For the statistical analysis of change in beat rate of cultured embryos, we performed a One-Way ANOVA followed by a post-hoc Tukey HSD test with a 95% family-wise confidence level to calculate the difference between the four groups (2, 4, 8, and 13 h). The null hypothesis was rejected for p-values < 0.05. All tests were performed using R software.
Results and Discussion
Brightfield Imaging of Developing Cardiac Crescent Stage Embryos
To image contractile activity in the developing cardiac primordium, we adapted static culture approaches that have been previously described (Jones et al., 2002; Nowotschin et al., 2010; Srinivas, 2010) for visualizing contractile activity at high spatial (micron scale) and temporal (up to 10 frames per second) resolution.
Gastrulation stage mouse embryos are amenable to time-lapse imaging as they can be maintained in static culture for periods in excess of 12 h.
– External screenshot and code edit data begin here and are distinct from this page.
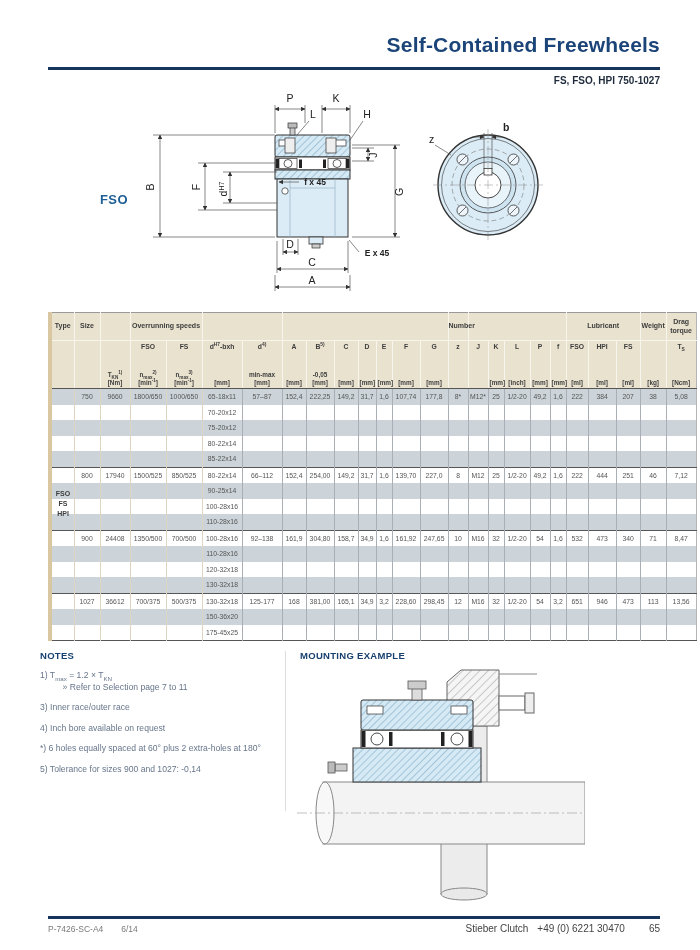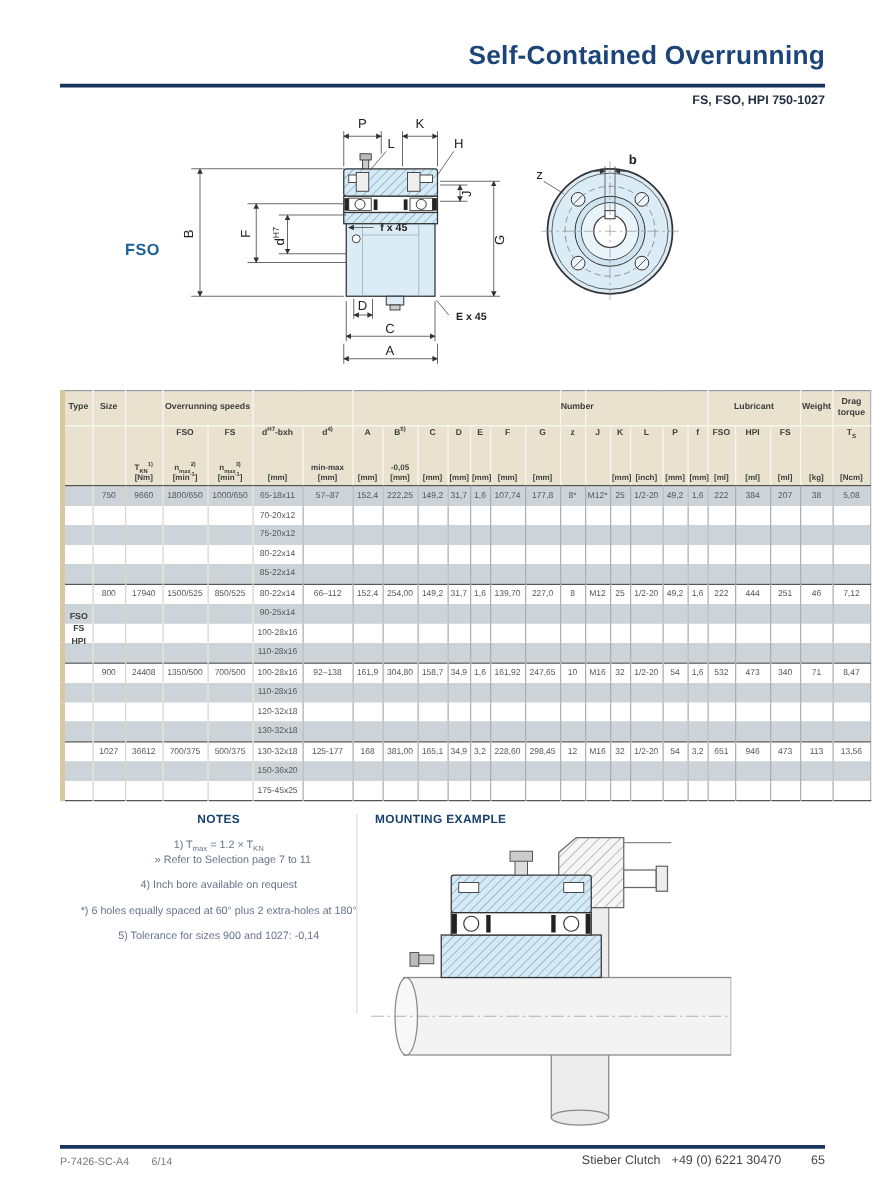--- a/index.html
+++ b/index.html
@@ -32,40 +32,40 @@
   sub{font-size:.72em;vertical-align:sub;line-height:0;}
   tbody td{height:15.5px;font-size:6.8px;color:#555;text-align:center;white-space:nowrap;overflow:hidden;padding:0 1px;background:#fff;border-left:1px solid #a9afb4;}
   tbody td:nth-child(-n+6){border-left-color:#ddd5c2;}
   tbody td:first-child{border-left:none;}
   tbody tr.shade td{background:#ccd4d9;}
   tbody tr.start td{border-top:1.3px solid #565656;}
   .type-overlay{position:absolute;left:2px;top:177px;width:26px;text-align:center;font-size:7px;font-weight:bold;color:#3d3d3d;line-height:1.45;}
 
   
   .sec-head{font-size:9.5px;font-weight:bold;color:#17406f;letter-spacing:.3px;}
-  #notes{position:absolute;left:59px;top:650px;width:232px;text-align:center;}
+  #notes{position:absolute;left:40px;top:650px;width:232px;}
   .note{margin-top:9px;font-size:8.6px;color:#66758a;line-height:1.35;padding-left:13px;text-indent:-13px;}
   #mount-head{position:absolute;left:300px;top:650px;}
   .notes-divider{position:absolute;left:285px;top:651px;width:1px;height:160px;background:#ddd;}
 
   
   .footer-bar{position:absolute;left:48px;right:40px;top:916px;height:3px;background:#17355c;}
   .footer-row{position:absolute;left:48px;right:40px;top:923px;display:flex;justify-content:space-between;align-items:flex-end;}
   .f-left{font-size:8.5px;color:#7a7a7a;}
   .f-left .issue{margin-left:18px;}
   .f-right{font-size:10px;color:#444;}
   .f-right .phone{margin-left:9px;}
   .f-right .pageno{margin-left:24px;}
 </style>
 </head>
 <body>
 
 <div id="page">
 
-  <div class="title">Self-Contained Overrunning</div>
+  <div class="title">Self-Contained Freewheels</div>
   <div class="rule"></div>
   <div class="subtitle">FS, FSO, HPI 750-1027</div>
 
   <div class="fso-label">FSO</div>
 
   <svg id="svg-main" width="610" height="222" viewBox="0 0 610 222">
     <defs>
       <pattern id="hb" width="5" height="5" patternUnits="userSpaceOnUse" patternTransform="rotate(45)">
         <rect width="5" height="5" fill="#d6eaf5"></rect>
           <line x1="0" y1="0" x2="0" y2="5" stroke="#7ba7c2" stroke-width="1.1"></line>
@@ -872,20 +872,21 @@
       <div>FSO</div>
       <div>FS</div>
       <div>HPI</div>
     </div>
   </div>
 
   <div id="notes">
     <div class="sec-head">NOTES</div>
     <div id="notes-list">
         <div class="note">1) T<sub>max</sub> = 1.2 × T<sub>KN</sub><br>&nbsp;&nbsp;&nbsp;&nbsp;» Refer to Selection page 7 to 11</div>
+        <div class="note">3) Inner race/outer race</div>
         <div class="note">4) Inch bore available on request</div>
         <div class="note">*) 6 holes equally spaced at 60° plus 2 extra-holes at 180°</div>
         <div class="note">5) Tolerance for sizes 900 and 1027: -0,14</div>
       </div>
   </div>
   <div class="notes-divider"></div>
 
   <div id="mount-head" class="sec-head">MOUNTING EXAMPLE</div>
   <svg id="svg-mount" width="290" height="235" viewBox="0 0 290 235">
     <defs>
However, imaging mouse embryos poses several unique challenges. Mouse embryos are relatively delicate compared to those of other model systems such as zebrafish or Drosophila, and are much less tolerant to variations in culture conditions (media composition, temperature, humidity, pH, etc.). Cardiac tissue in the early embryo is poorly striated and, therefore, intrinsically low contrast relative to adult tissue, making it difficult to visualize. Furthermore, the embryo undergoes very rapid and extensive growth at this stage, which causes it to change its position and roll out of the field of view, posing a major hurdle to extended imaging. This type of movement is all the more problematic in imaging experiments of a particular region of the embryo such as the forming heart, since the rolling of the embryo can, over time, angle this region out of view or shift it out of the focal plane.
Any method used to immobilize the embryo risks changing its developmental profile and therefore has to be used with care. We tried several approaches to restrict the movement of the embryo including embedding the embryo in agarose or a fibrin clot. Such approaches were not suitable as they perturbed development, either mechanically, by preventing it from expanding to the normal extent, or chemically. We also immobilized embryos between two parallel hand-pulled glass filaments fixed to the dish with vacuum grease. This was effective in restricting the embryo while allowing sufficient flexibility for repositioning it to present the desired region for imaging. We however found that over the course of the overnight culture, the embryo grew extensively, leading to it being dislodged from between the glass filaments or alternately, becoming squeezed and distorted between the glass filaments.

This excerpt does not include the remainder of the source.